Una soluzione che sta prendendo piede – a metà strada tra l’ufficio e l’abitazione – è quella del co-working (meglio se vicino a casa). Nel 2020 il Global Coworking Growth Study 2020 aveva stimato che entro il 2024 ci sarebbero state 5 milioni di persone impegnate a svolgere la loro professione all’interno degli spazi condivisi con una crescita del 158% rispetto al 2020. Secondo Statista, nel 2022 nel mondo esistevano oltre 18.700 spazi di coworking ed entro la fine del 2024 si prevede che gli spazi di coworking saranno 41.975. Si tratta di un tasso di crescita annuale di circa il 21,3%. Infatti, se a casa non si dispone di uno spazio idoneo per lavorare, un co-working facilmente raggiungibile è un’opzione che molte persone tengono sempre più in considerazione. Oltre a essere un’alternativa sostenibile (a livello di tempi e costi), questi spazi sono ideali per stimolare la creatività e l’innovazione. Sono soluzioni adatte per le piccole imprese, le start-up o i freelance, perché promuovono la comunità e ospitano spesso eventi di networking.

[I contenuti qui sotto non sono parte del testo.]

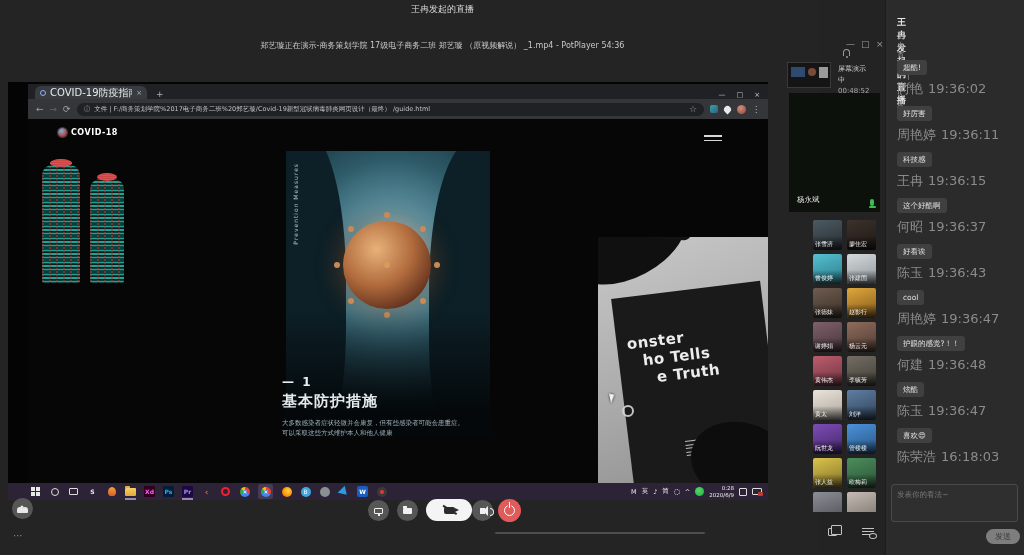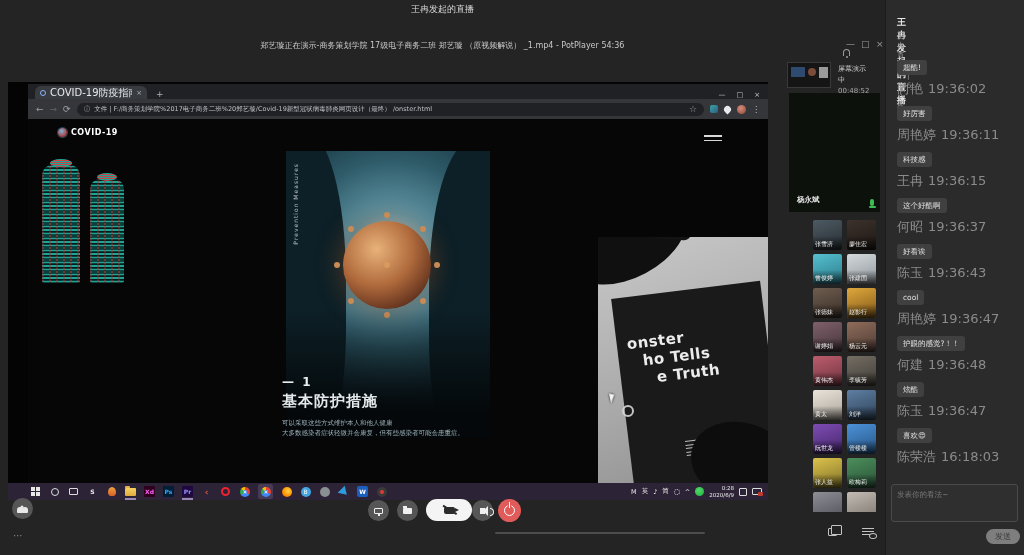--- a/index.html
+++ b/index.html
@@ -232,7 +232,7 @@
         <span class="nav">⟳</span>
         <div id="addrbar">
           <span class="nav" style="font-size:6.5px">ⓘ</span>
-          <span class="url">文件 | F:/商务策划学院%2017电子商务二班%20郑艺璇/Covid-19新型冠状病毒肺炎网页设计（最终） /onster.html</span>
+          <span class="url">文件 | F:/商务策划学院%2017电子商务二班%20郑艺璇/Covid-19新型冠状病毒肺炎网页设计（最终） /guide.html</span>
           <span class="nav">☆</span>
         </div>
         <div class="tb-right">

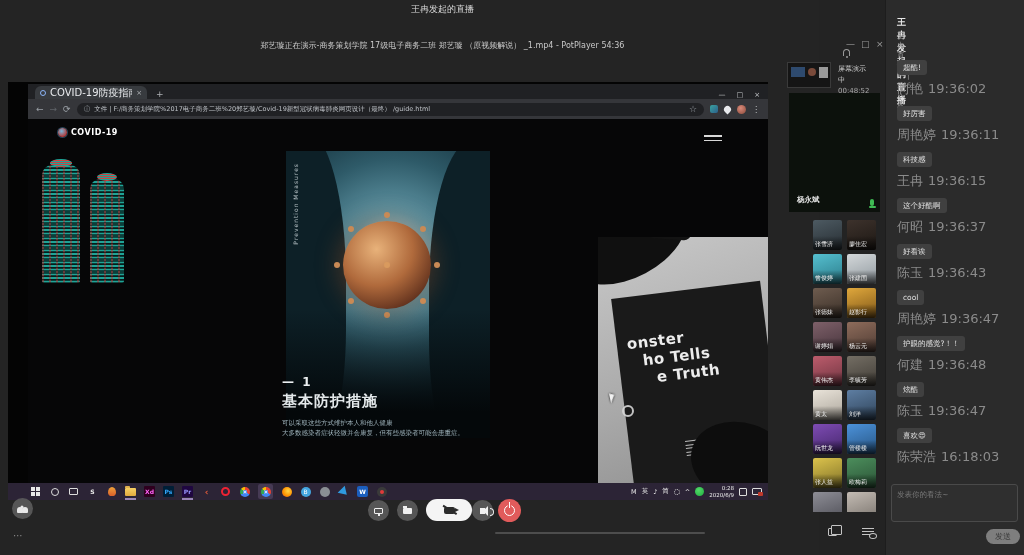--- a/index.html
+++ b/index.html
@@ -246,7 +246,7 @@
       <div id="webpage">
         <div class="abs logo">
           <span class="virus-ico"></span>
-          <span>COVID-19</span>
+          <span>COVID-18</span>
         </div>
         <div class="abs menu-icon">
             <i></i>

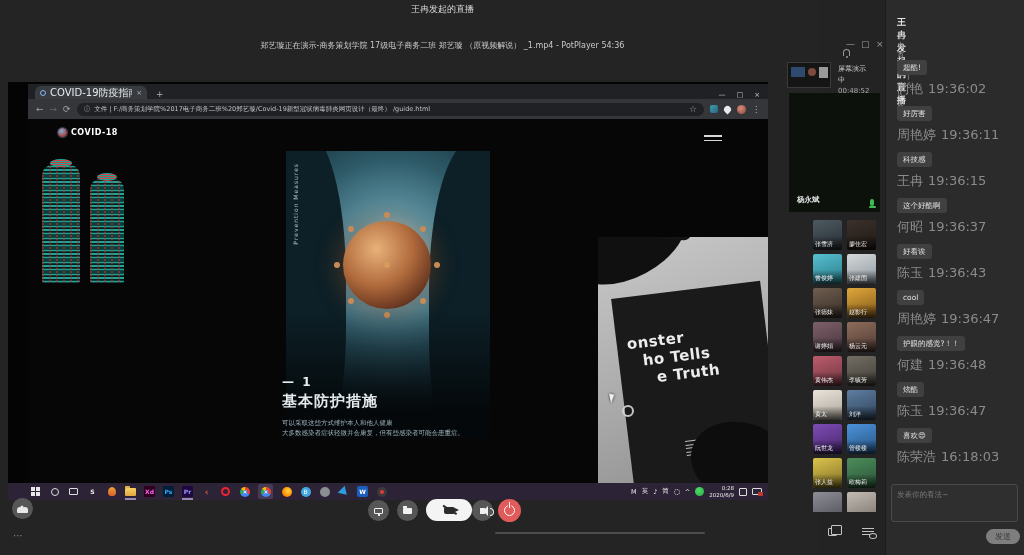--- a/index.html
+++ b/index.html
@@ -153,7 +153,7 @@
   .thumb i { position:absolute; }
   .share-status { left:838px; top:64px; font-size:7px; color:#cfcfcf; line-height:11px; }
   .share-timer { color:#a8a8a8; }
-  .maintile { left:789px; top:93px; width:91px; height:119px; background:#0c110c;font-weight:bold; }
+  .maintile { left:789px; top:93px; width:91px; height:119px; background:#0c110c; }
   .maintile .nm { position:absolute; left:8px; bottom:7px; font-size:7.5px; color:#e0e0e0; }
   .mic { position:absolute; right:6px; bottom:6px; width:4px; height:7px; background:#3fba54; border-radius:2px; }
   .mic::after { content:""; position:absolute; left:-1.5px; bottom:-2px; width:7px; height:2px; background:#3fba54; border-radius:1px; }

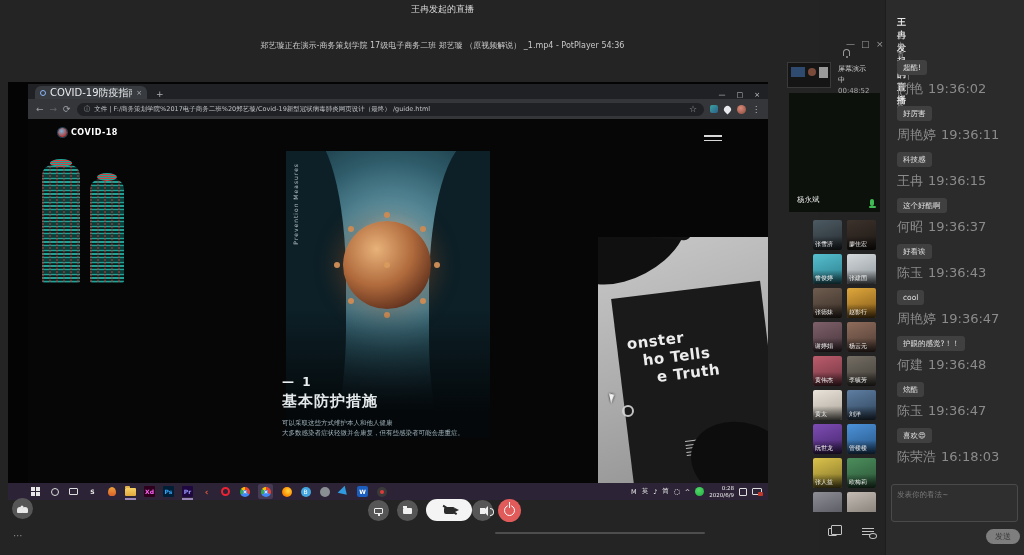--- a/index.html
+++ b/index.html
@@ -269,8 +269,8 @@
           <div class="num">— 1</div>
           <div class="title">基本防护措施</div>
           <div class="body">
+            <div>大多数感染者症状轻微并会康复，但有些感染者可能会患重症。</div>
             <div>可以采取这些方式维护本人和他人健康</div>
-            <div>大多数感染者症状轻微并会康复，但有些感染者可能会患重症。</div>
           </div>
         </div>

Possono essere considerati luoghi multidisciplinari in cui figure professionali con competenze diverse hanno la possibilità di incontrarsi e condividere competenze ed esperienze, creando occasioni di collaborazione. E rendendo il tutto un po’ più smart (e meno noioso). Si è alla ricerca, quindi, di modalità originali che possano portare freschezza e nuove opportunità. Non lavorando meno, ma in modo diverso. Le grandi dimissioni non coincidono con una fuga dal lavoro e dalle responsabilità; forse, scappiamo da quello che non si allinea a valori ed esigenze più profonde.